If any provision or part of the Contract is deemed invalid, illegal, or unenforceable, it shall be deleted without affecting the validity and enforceability of the remaining provisions. The parties will negotiate in good faith to replace the deleted provision with a new provision that achieves the intended commercial result to the greatest extent possible.
(a) Any notice or communication related to the Contract must be in writing and can be delivered by hand, sent by pre-paid first-class post, or by other next working day delivery service to the registered office of the recipient (if a company) or its principal place of business (if not a company). Alternatively, it can be sent by email to the address specified in the Order.

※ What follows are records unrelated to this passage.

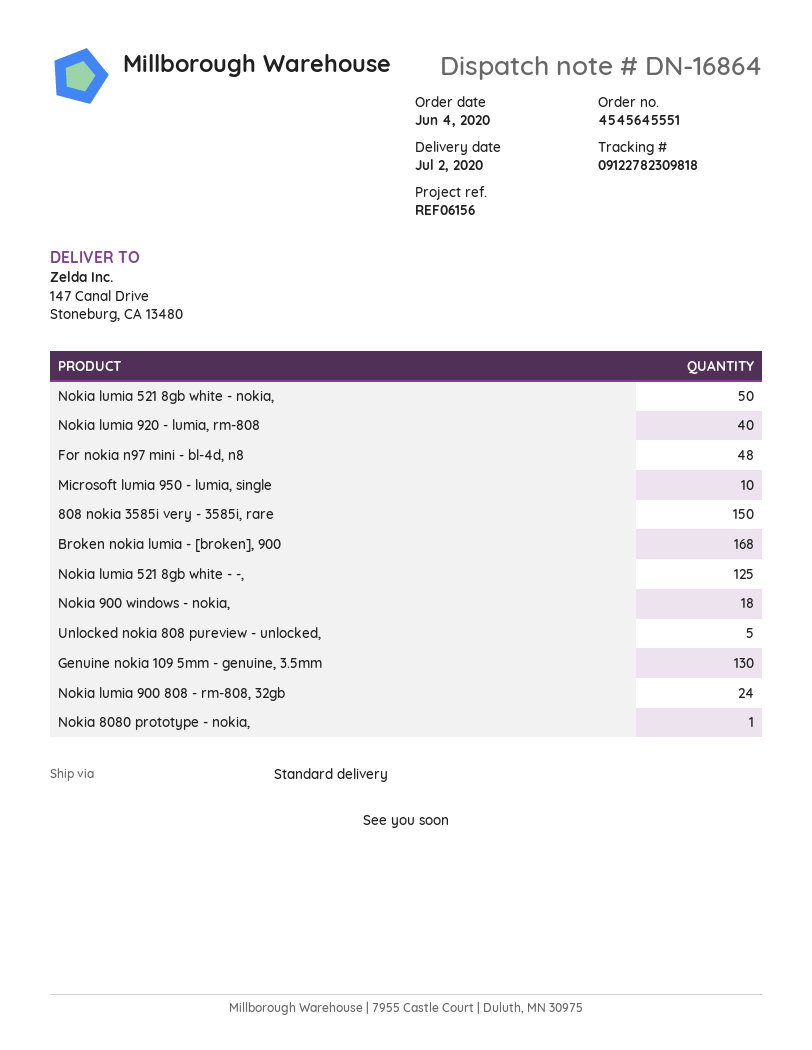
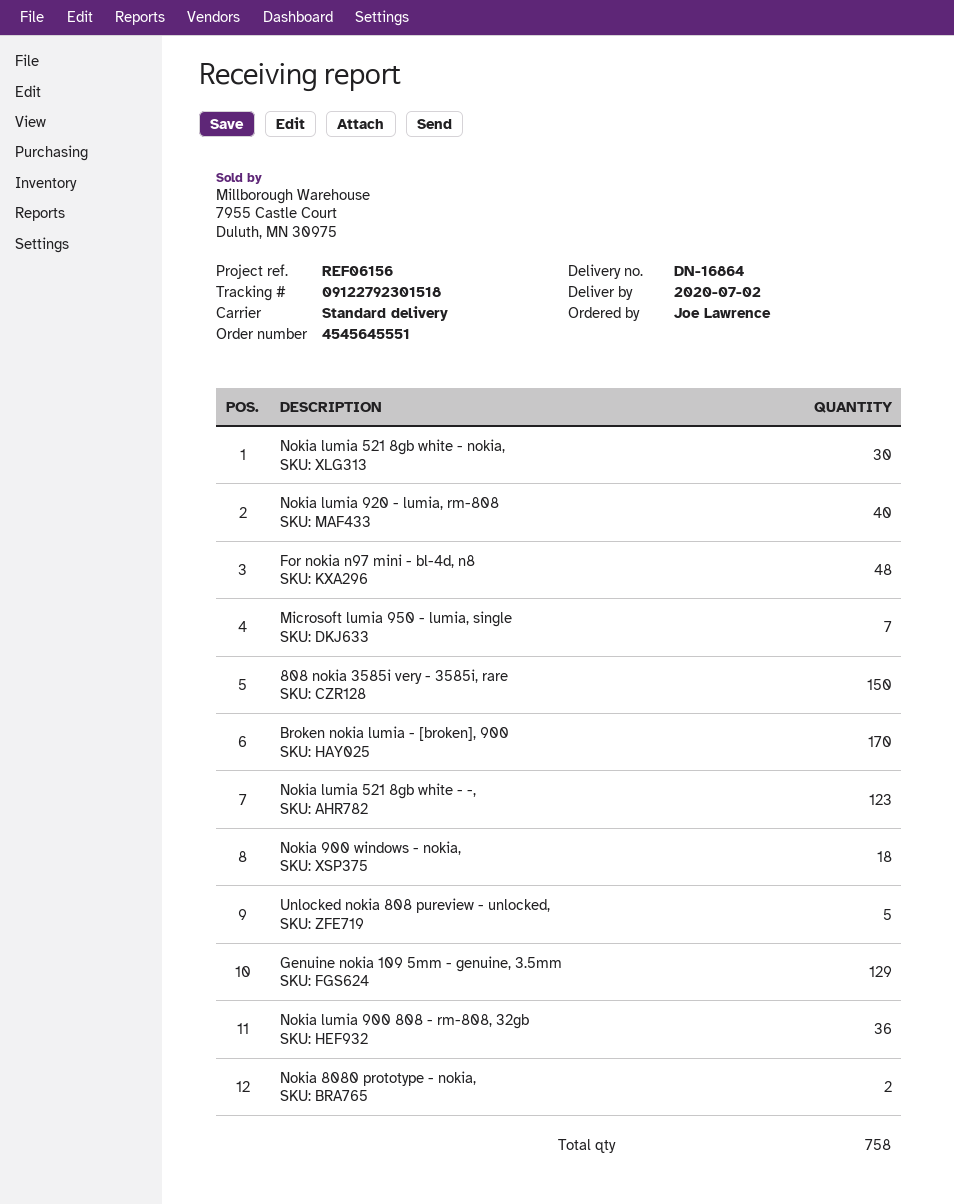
tracking number: 09122782309818 -> 09122792301518
Nokia lumia 521 8gb white - nokia,: 50 -> 30
Microsoft lumia 950 - lumia, single: 10 -> 7
Broken nokia lumia - [broken], 900: 168 -> 170
Nokia lumia 521 8gb white - -,: 125 -> 123
Genuine nokia 109 5mm - genuine, 3.5mm: 130 -> 129
Nokia lumia 900 808 - rm-808, 32gb: 24 -> 36
Nokia 8080 prototype - nokia,: 1 -> 2

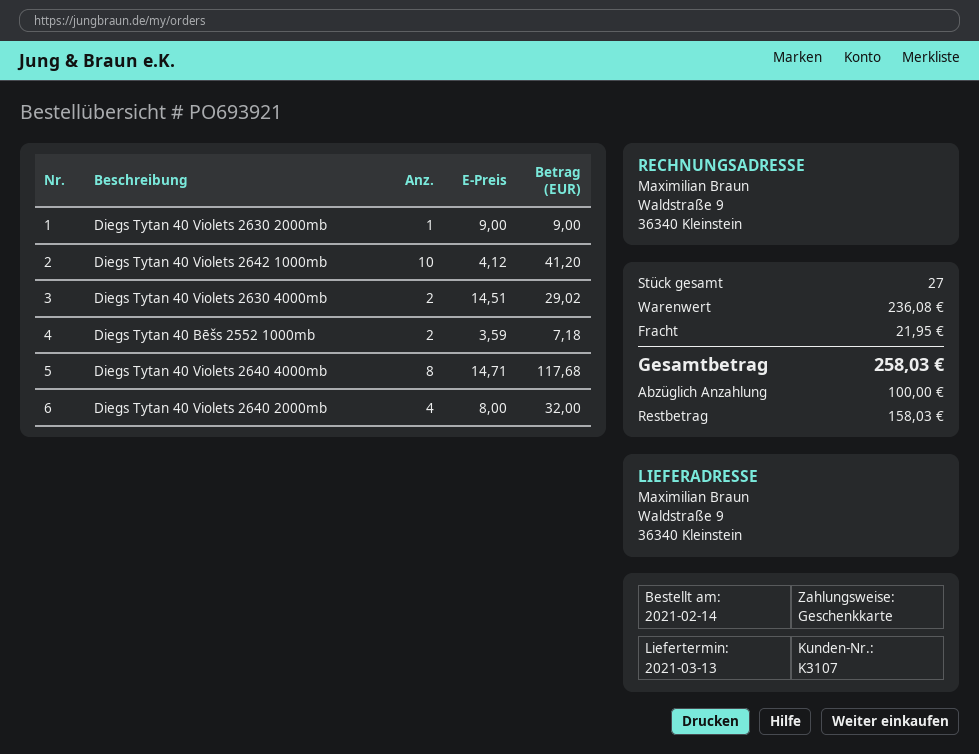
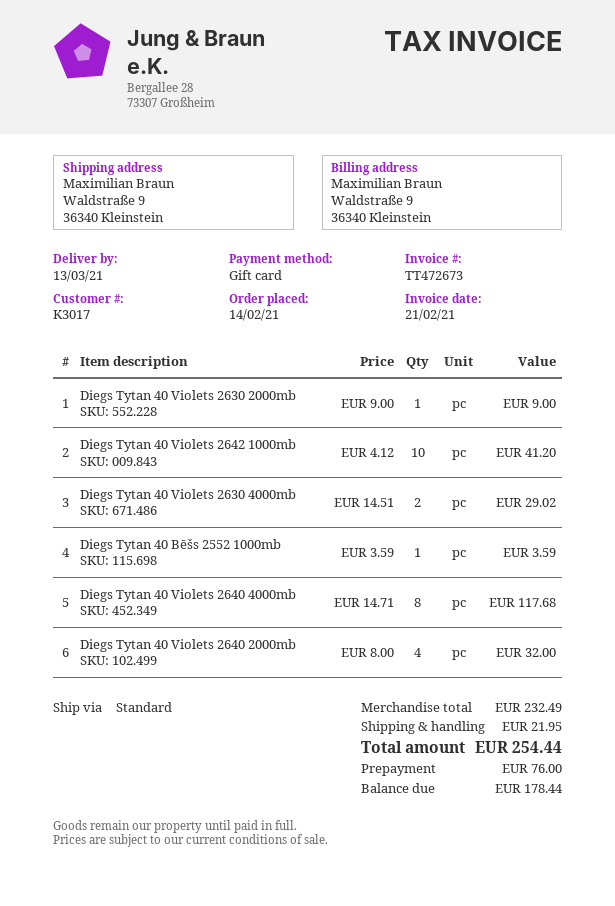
customer number: K3107 -> K3017
Diegs Tytan 40 Bēšs 2552 1000mb: 2 x 3.59 = 7.18 -> 1 x 3.59 = 3.59
subtotal: 236.08 -> 232.49
total: 258.03 -> 254.44
deposit: 100.00 -> 76.00
balance: 158.03 -> 178.44

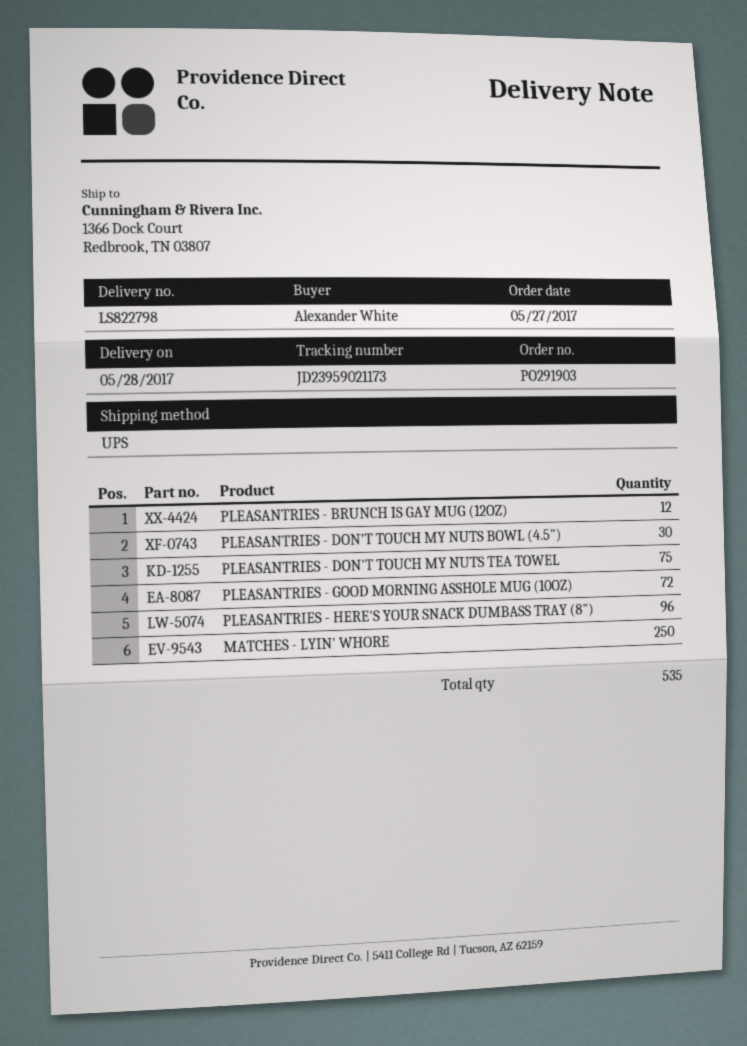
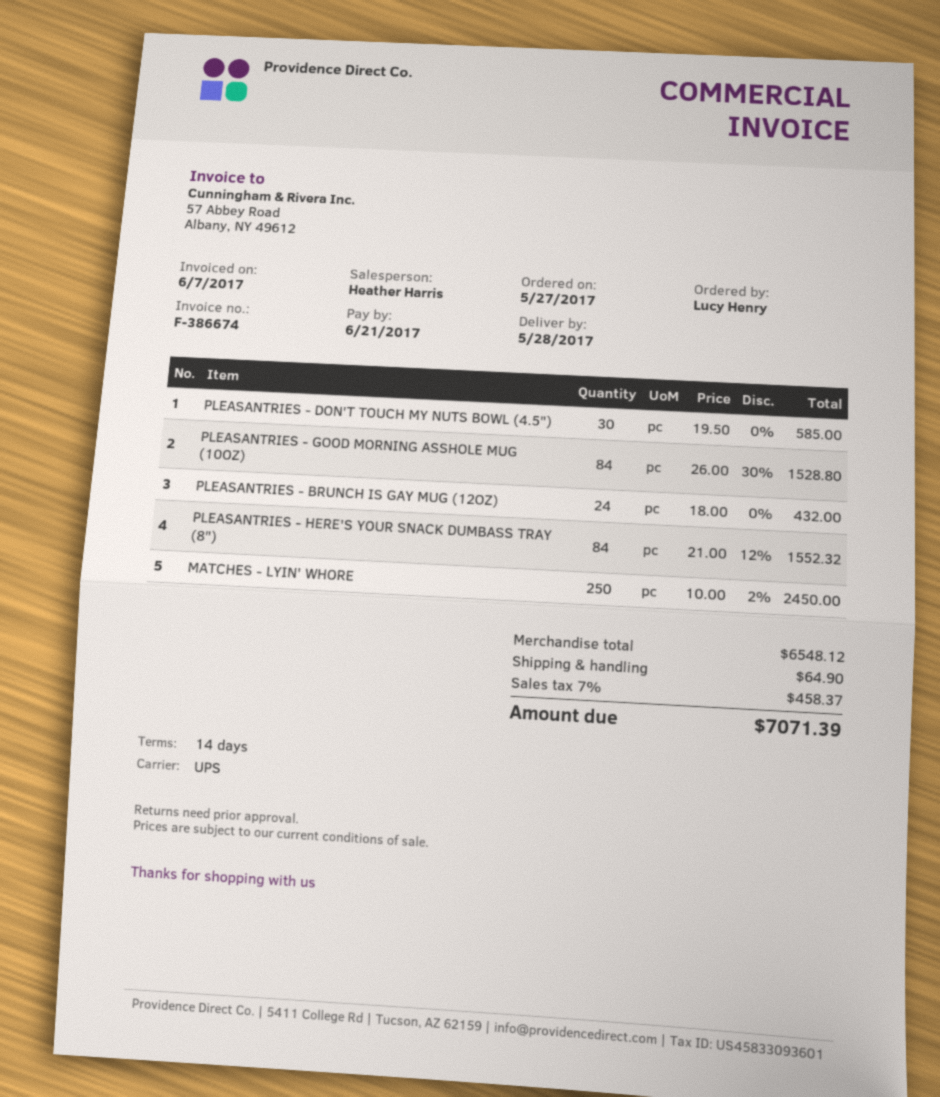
ordered by: Alexander White -> Lucy Henry
PLEASANTRIES - BRUNCH IS GAY MUG (12OZ): 12 -> 24
PLEASANTRIES - DON'T TOUCH MY NUTS TEA TOWEL: 75 -> none
PLEASANTRIES - GOOD MORNING ASSHOLE MUG (10OZ): 72 -> 84
PLEASANTRIES - HERE'S YOUR SNACK DUMBASS TRAY (8"): 96 -> 84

(b) Notice or communication shall be deemed received: (i) if delivered by hand, at the time it is left at the proper address; (ii) if sent by post or delivery service, at 9:00 am on the second business day after posting; (iii) if sent by email, at the time of transmission, or when business hours resume if sent outside of business hours. Business hours are defined as 9:00 am to 5:00 pm, Monday to Friday, excluding public holidays at the place of receipt.
(c) This clause does not apply to the service of legal proceedings or other documents in a legal action or any other method of dispute resolution, where applicable.
16.9 Third party rights:
Unless expressly stated otherwise, the Contract does not confer any rights under the Contracts (Rights of Third Parties) Act 1999 on any third party to enforce any term of the Contract. The parties retain the right to rescind or vary the Contract without the consent of any third party.
16.10 Governing law:
The Contract, including any disputes or claims arising from or related to it, its subject matter, or its formation (including non-contractual disputes or claims), shall be governed by and construed in accordance with the laws of England and Wales.
The Supplier recognises the importance of maintaining confidentiality and protecting the privacy of its clients. As such, the Supplier may require the signing of a Non-Disclosure Agreement (NDA) by the client to ensure the security of sensitive information. The NDA outlines the terms and obligations regarding the handling and protection of confidential information shared between the parties.
Each party agrees that the courts of England and Wales shall have exclusive jurisdiction to settle any disputes or claims arising from or related to the Contract, its subject matter, or its formation (including non-contractual disputes or claims).